(Edit tracking data)
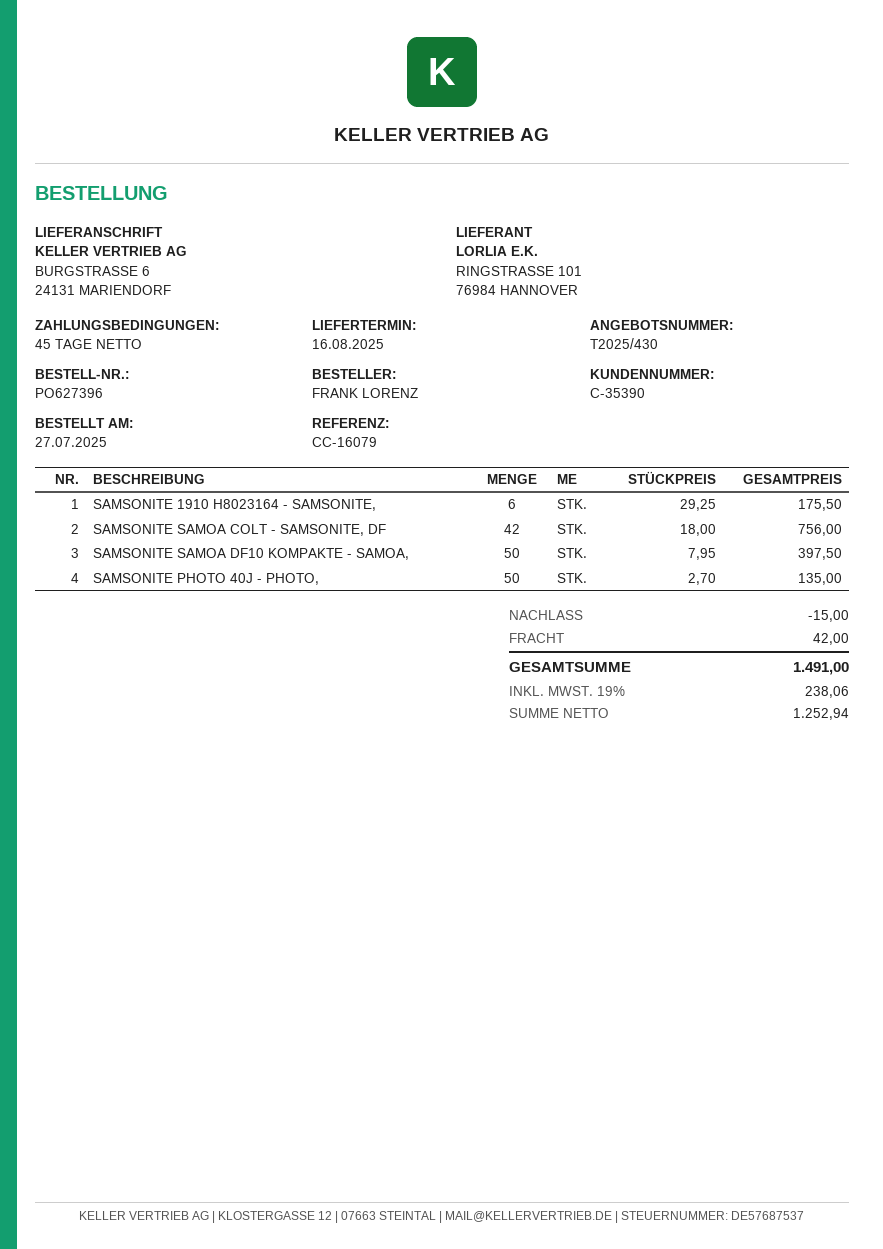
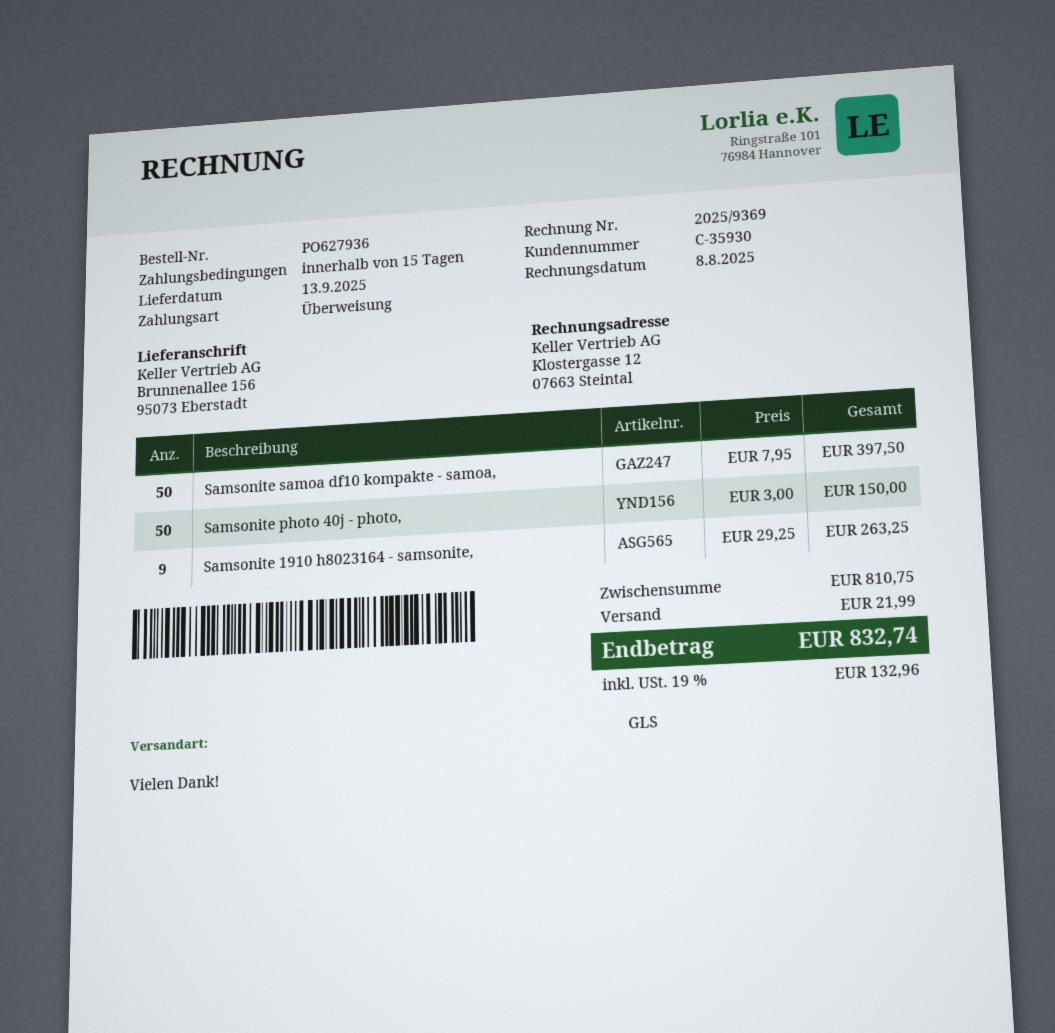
order number: PO627396 -> PO627936
delivery date: 2025-08-16 -> 2025-09-13
payment terms: 45 days -> 15 days
customer number: C-35390 -> C-35930
ship to: BURGSTRASSE 6, 24131 MARIENDORF -> Brunnenallee 156, 95073 Eberstadt
SAMSONITE 1910 H8023164 - SAMSONITE,: 6 x 29.25 = 175.50 -> 9 x 29.25 = 263.25
SAMSONITE SAMOA COLT - SAMSONITE, DF: 42 x 18.00 = 756.00 -> none
SAMSONITE PHOTO 40J - PHOTO,: 50 x 2.70 = 135.00 -> 50 x 3.00 = 150.00
discount: 15.00 -> none
shipping: 42.00 -> 21.99
tax: 19% = 238.06 -> 19% = 132.96
total: 1491.00 -> 832.74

WHAT TO PRODUCE:
Repeat the data verbatim through the "SAMSONITE 1910 H8023164" line, no pictures.

REPLY:
order number: PO627396 -> PO627936
delivery date: 2025-08-16 -> 2025-09-13
payment terms: 45 days -> 15 days
customer number: C-35390 -> C-35930
ship to: BURGSTRASSE 6, 24131 MARIENDORF -> Brunnenallee 156, 95073 Eberstadt
SAMSONITE 1910 H8023164 - SAMSONITE,: 6 x 29.25 = 175.50 -> 9 x 29.25 = 263.25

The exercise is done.